#### [Exercise objective]
Pictures are to be left out; otherwise, copy exactly the lines from the line containing "- The goal of" through the end of the data.

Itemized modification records
-*-

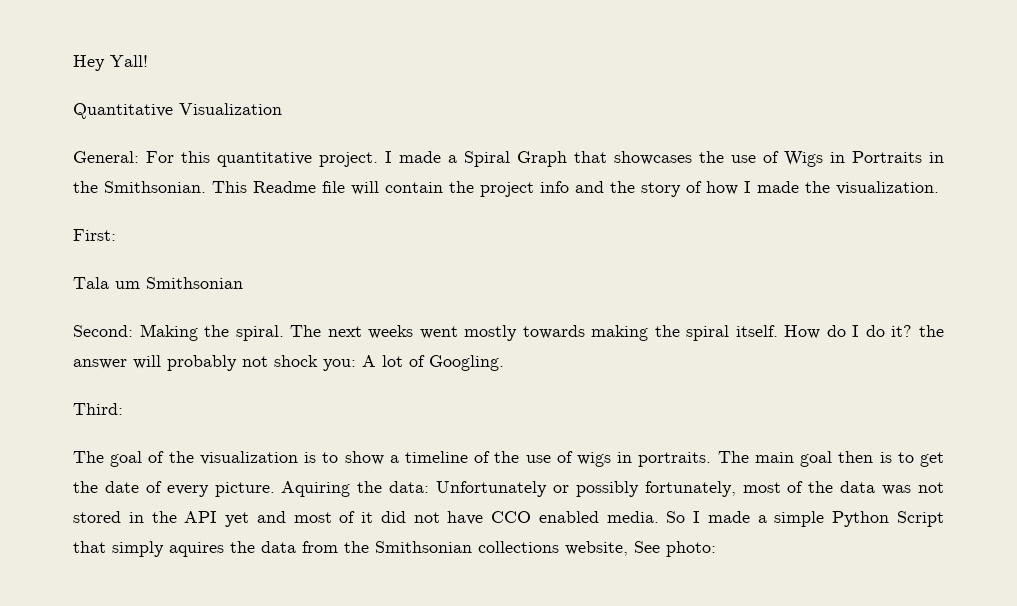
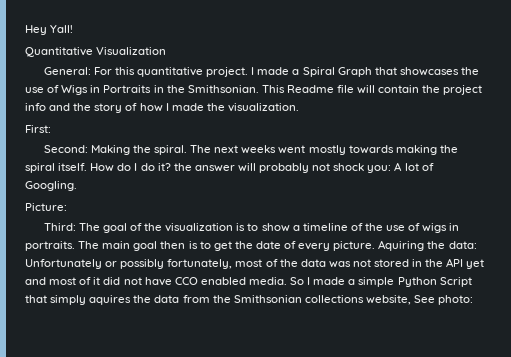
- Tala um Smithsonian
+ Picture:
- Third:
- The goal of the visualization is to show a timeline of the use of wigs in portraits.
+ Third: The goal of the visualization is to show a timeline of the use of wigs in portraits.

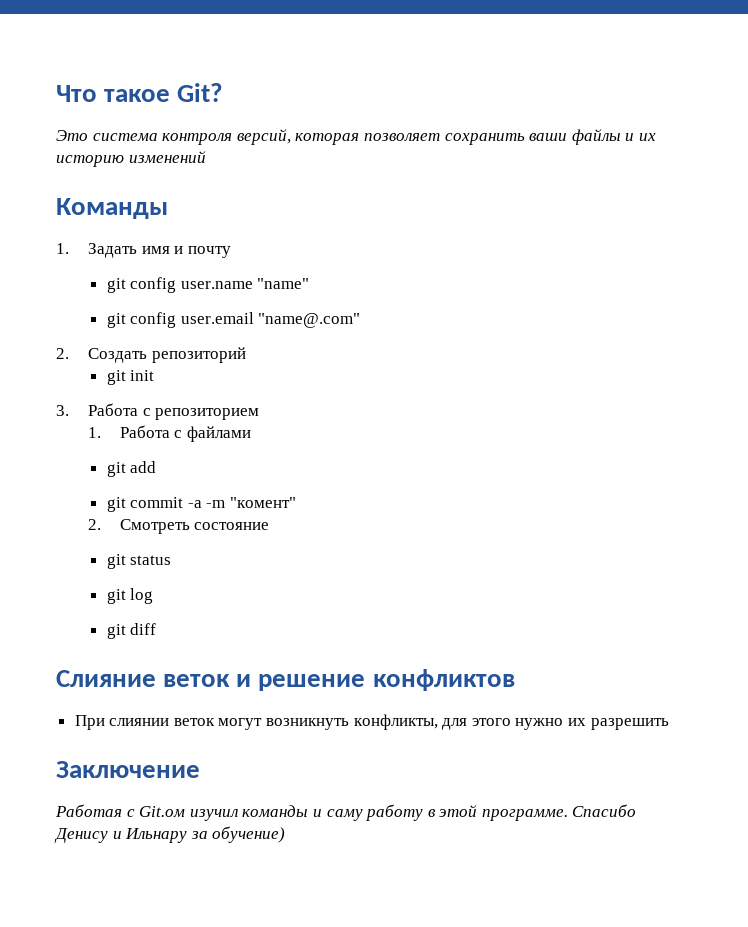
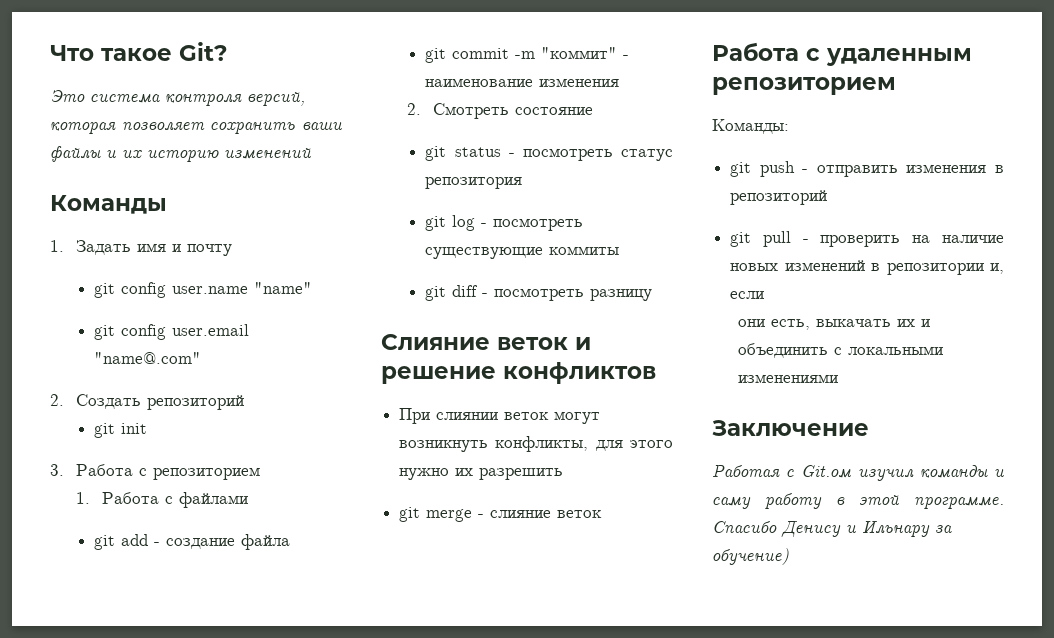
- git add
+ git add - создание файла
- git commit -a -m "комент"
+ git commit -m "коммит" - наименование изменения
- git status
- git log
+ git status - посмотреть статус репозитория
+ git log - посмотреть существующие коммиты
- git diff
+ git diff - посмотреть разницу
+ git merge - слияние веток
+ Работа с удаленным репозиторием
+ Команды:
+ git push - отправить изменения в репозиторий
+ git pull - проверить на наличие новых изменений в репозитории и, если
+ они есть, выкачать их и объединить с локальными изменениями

-*-

#### [Completed task]
- The goal of the visualization is to show a timeline of the use of wigs in portraits.
+ Third: The goal of the visualization is to show a timeline of the use of wigs in portraits.

- git add
+ git add - создание файла
- git commit -a -m "комент"
+ git commit -m "коммит" - наименование изменения
- git status
- git log
+ git status - посмотреть статус репозитория
+ git log - посмотреть существующие коммиты
- git diff
+ git diff - посмотреть разницу
+ git merge - слияние веток
+ Работа с удаленным репозиторием
+ Команды:
+ git push - отправить изменения в репозиторий
+ git pull - проверить на наличие новых изменений в репозитории и, если
+ они есть, выкачать их и объединить с локальными изменениями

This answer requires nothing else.